## Table of Contents

1. Abstract

2. Introduction

3. Data Set

4. Tools Required

5. Model Algorithms

6. Model Assumptions and Validations

7. Model Tuning and performance

8. Model Result

9. Data Scientist Own Conclusions

10. Conclusions and Future

11. References

12. Contributors

## Abstract

This model utilizes Long Short Term Memory (LSTM) as a way to predict the core consumer price index (cCPI). The prediction is utilized as a way to predict the inflation and changes in the common consumer product, and ultimately a way to judge the state of the economy. The audience for this model are economists and others interested in knowing the predictions with relatively high accuracy of where the CPI is headed. The model will be used internally until the model is accurate enough to use commercially. We will maintain the model internally until the predictions are close enough to actual results to feel confident about shipping the model to clients.

## Introduction

The Consumer Price Index (CPI) is a measure of the change in the price of a basket of goods and services consumed by households. It is commonly used as a measure of inflation, as it reflects the changing purchasing power of consumers.

LSTM networks can potentially be used for predicting changes in the CPI over time. In this case, the input to the LSTM network would be a sequence of past CPI values, and the output would be a predicted future CPI value. The network can then be trained using supervised learning, where the training data includes both the input and the known correct output.

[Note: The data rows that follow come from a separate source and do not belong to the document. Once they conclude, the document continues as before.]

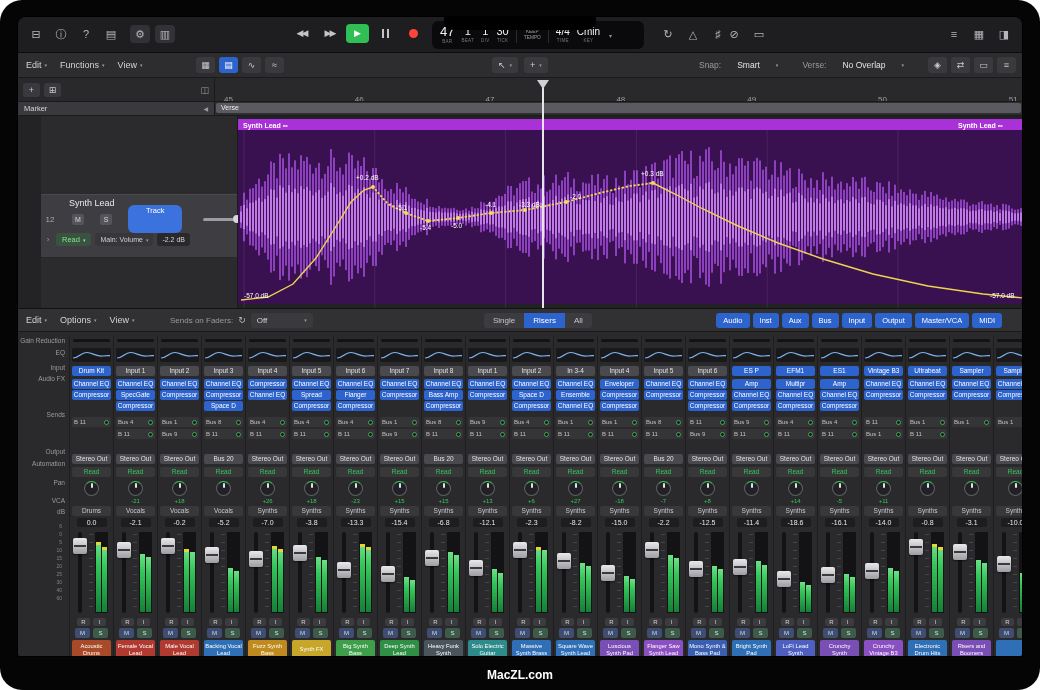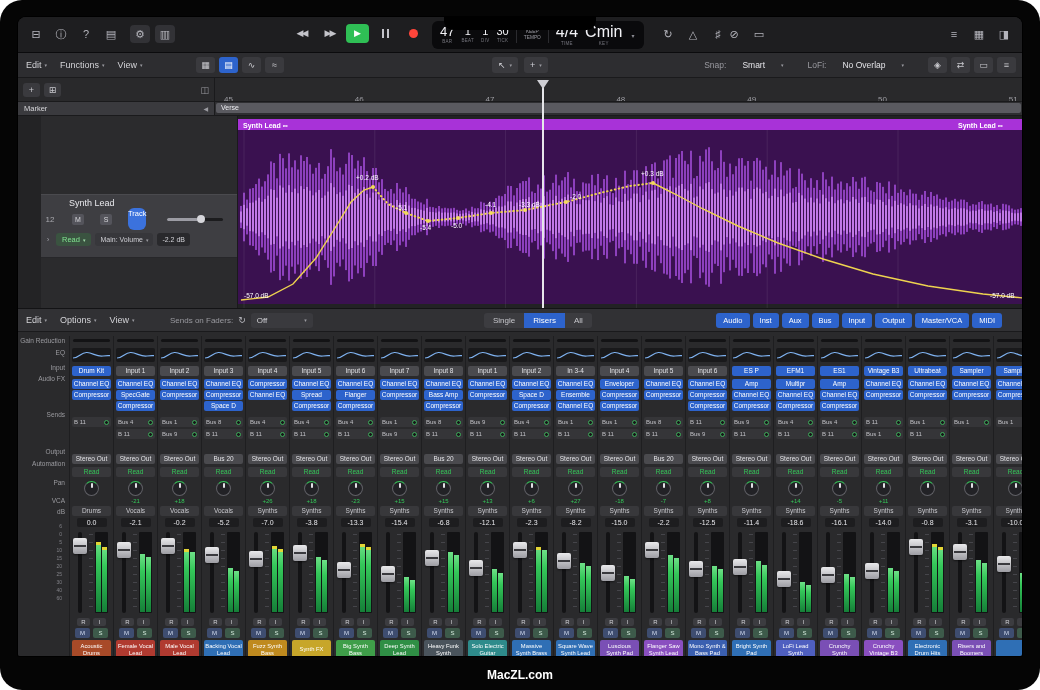--- a/index.html
+++ b/index.html
@@ -22,7 +22,7 @@
   .lcd-cell{display:flex;flex-direction:column;align-items:center;line-height:1;}
   .lcd-num{font-size:11px;color:#f2f2f6;}
   .lcd-num.big{font-size:13px;}
-  .lcd-num.key{font-size:16px;}
+  .lcd-num.key{font-size:10px;}
   .lcd-lab{font-size:4.5px;color:#76767e;margin-top:2px;letter-spacing:.3px;}
   .lcd-sep{width:1px;height:16px;background:#2b2b2f;}
   .lcd-keep{display:flex;flex-direction:column;align-items:center;font-size:4.8px;color:#9a9aa2;line-height:6px;}

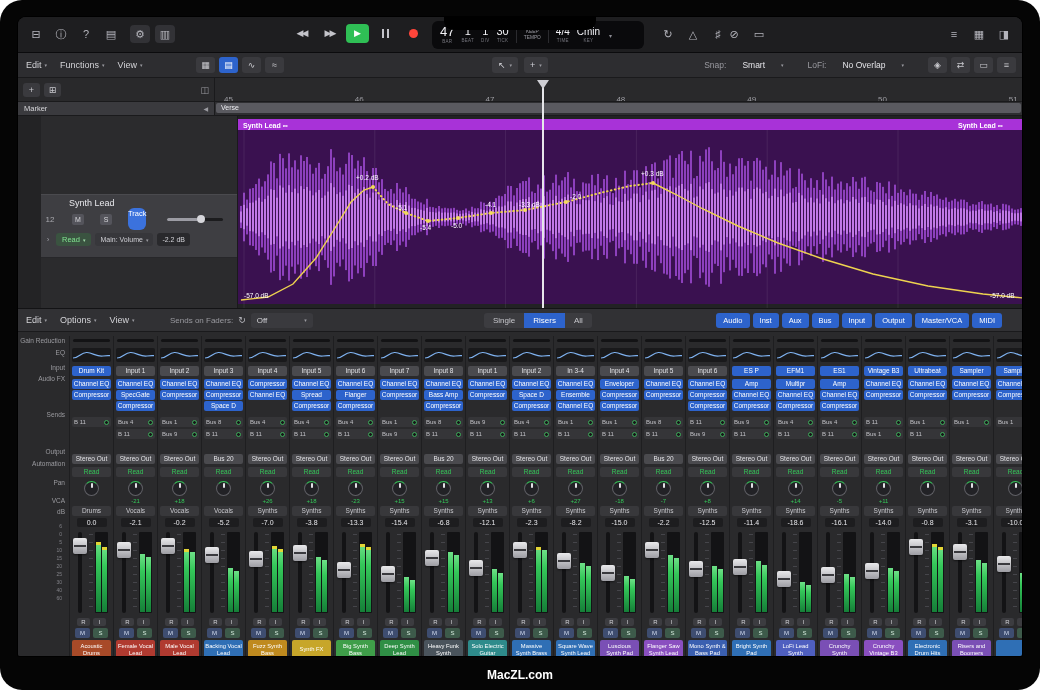--- a/index.html
+++ b/index.html
@@ -254,7 +254,7 @@
         <span class="lab">Snap:</span>
         <span class="val">Smart</span>
             <i class="car">▾</i>
-        <span class="lab" style="margin-left:8px;">LoFi:</span>
+        <span class="lab" style="margin-left:8px;">Verse:</span>
         <span class="val">No Overlap</span>
             <i class="car">▾</i>
         <span id="tt-right-icons" style="display:flex;gap:4px;margin-left:8px;">

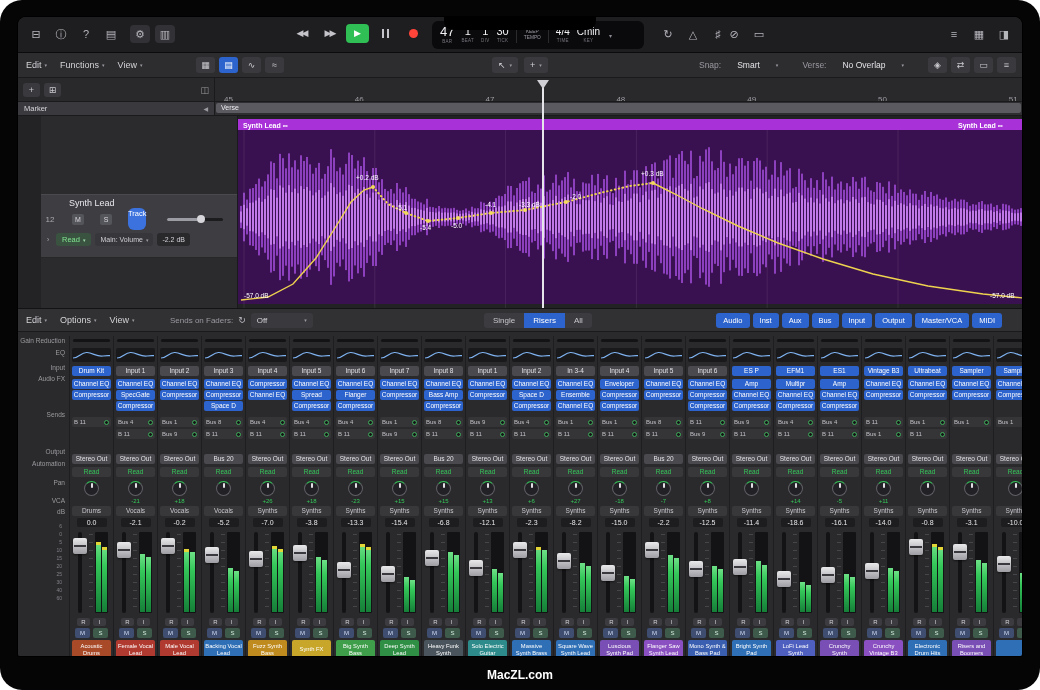--- a/index.html
+++ b/index.html
@@ -73,7 +73,7 @@
   .trow1{position:absolute;left:3px;top:17px;height:14px;display:flex;align-items:center;gap:16px;}
   .tnum{width:12px;font-size:8px;color:#a9a9af;text-align:center;}
   .tbtn{width:12px;height:11px;background:#54545b;border-radius:2px;color:#d9d9dd;font-size:7px;line-height:11px;text-align:center;}
-  .tpill-blue{background:#3b72dd;color:#fff;font-size:7.5px;line-height:12px;height:22px;padding:0 0;border-radius:6px;}
+  .tpill-blue{background:#3b72dd;color:#fff;font-size:7.5px;line-height:12px;height:28px;padding:0 18px;border-radius:6px;}
   .tslider{position:relative;width:56px;height:3px;background:#1c1c1e;border-radius:2px;margin-left:5px;}
   .tslider::before{content:"";position:absolute;left:0;top:0;bottom:0;width:55%;background:#9c9ca4;border-radius:2px;}
   .thumb{position:absolute;left:52%;top:-3px;width:8px;height:8px;border-radius:50%;background:#d6d6db;}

Overall, LSTM networks can be a useful tool for predicting changes in the CPI, and can provide accurate predictions even in the presence of long term dependencies and noisy or missing data. However, it is important to note that predicting the CPI is a complex task that involves many factors, and the accuracy of any prediction model will depend on the quality of the data and the skill of the modeler.

## Data Set

The dataset comes from St Louis Fred Economic Research [4]. We can extract many different economic data from this resource either on country (U.S.) based or state based. The dataset we utilized and compiled has a total of 12 features:

- Unemployment Rate
- Personal Saving Rate
- M2 (Money Supply (M1) + saving deposits)
- Real Disposable Personal Income
- Personal Consumption Expenditures • Real Broad Effective
- Exchange Rate
- Market Yield on U.S. Treasury Securities at 10-Year Constant Maturity
- Federal Funds Effective Rate
- Total Construction Spending
- Industrial Production: Total Index
- Core Consumer Price Index

### A. Data Engineering and Wangling

We removed any samples that are missing any data since not all features are tracked that far away back. Additionally, not all features in the data are sampled and therefore we did some features accumulations so that the values are average each month. The data is normalized using min-max normalization. In additional reports, we will find additional data to help the models overall accuracy. In this first report, we use this feature set as a baseline.

### B. Feature Engineering

In order to see which features are useful for forecasting core CPI, we will be using the **Granger Causality Test**. One of the key assumptions of the Granger causality test is that the time series being tested are stationary, meaning that their statistical properties do not change over time. If the time series are not stationary, the results of the Granger causality test may be unreliable or misleading.

To check for stationarity in the time series being tested, the Granger causality test typically involves running a stationarity test, such as the **Augmented Dickey-Fuller test**, on the time series data. If the time series are found to be non-stationary, they may need to be transformed, such as by differencing or detrending, in order to make them stationary before the Granger causality test can be performed. Both the Granger Casuality and Augmented Dickey Fuller Tests are initiated in this initial report. Subsequent reports may or may not include these tests.

## Tools Required

We are using a number of software and packages used frequently by the data science community. For machine learning, we are using Keras/Tensorflow [1]. Other common used packages for data parsing and visualizations such as Numpy, Matplotlib, Pandas, and Scipy. Ipywidgets is used for demonstration and selection of targets and other parameters. BOTO3 is used for accessing and interacting with internal our S3 data storage. Plotly [2] is used creating interactive figures to inferences with the APIs.

## Model Algorithms

Long Short-Term Memory (LSTM) is a type of recurrent neural network (RNN) that is capable of learning long-term dependencies in data. Unlike traditional RNNs, which are limited by the short-term memory of the hidden layer neurons, LSTMs are able to remember information for long periods of time, allowing them to more effectively learn from data with long-term dependencies. This makes LSTMs particularly well-suited for tasks like language translation and speech recognition, where understanding the context and meaning of words is crucial for achieving good performance.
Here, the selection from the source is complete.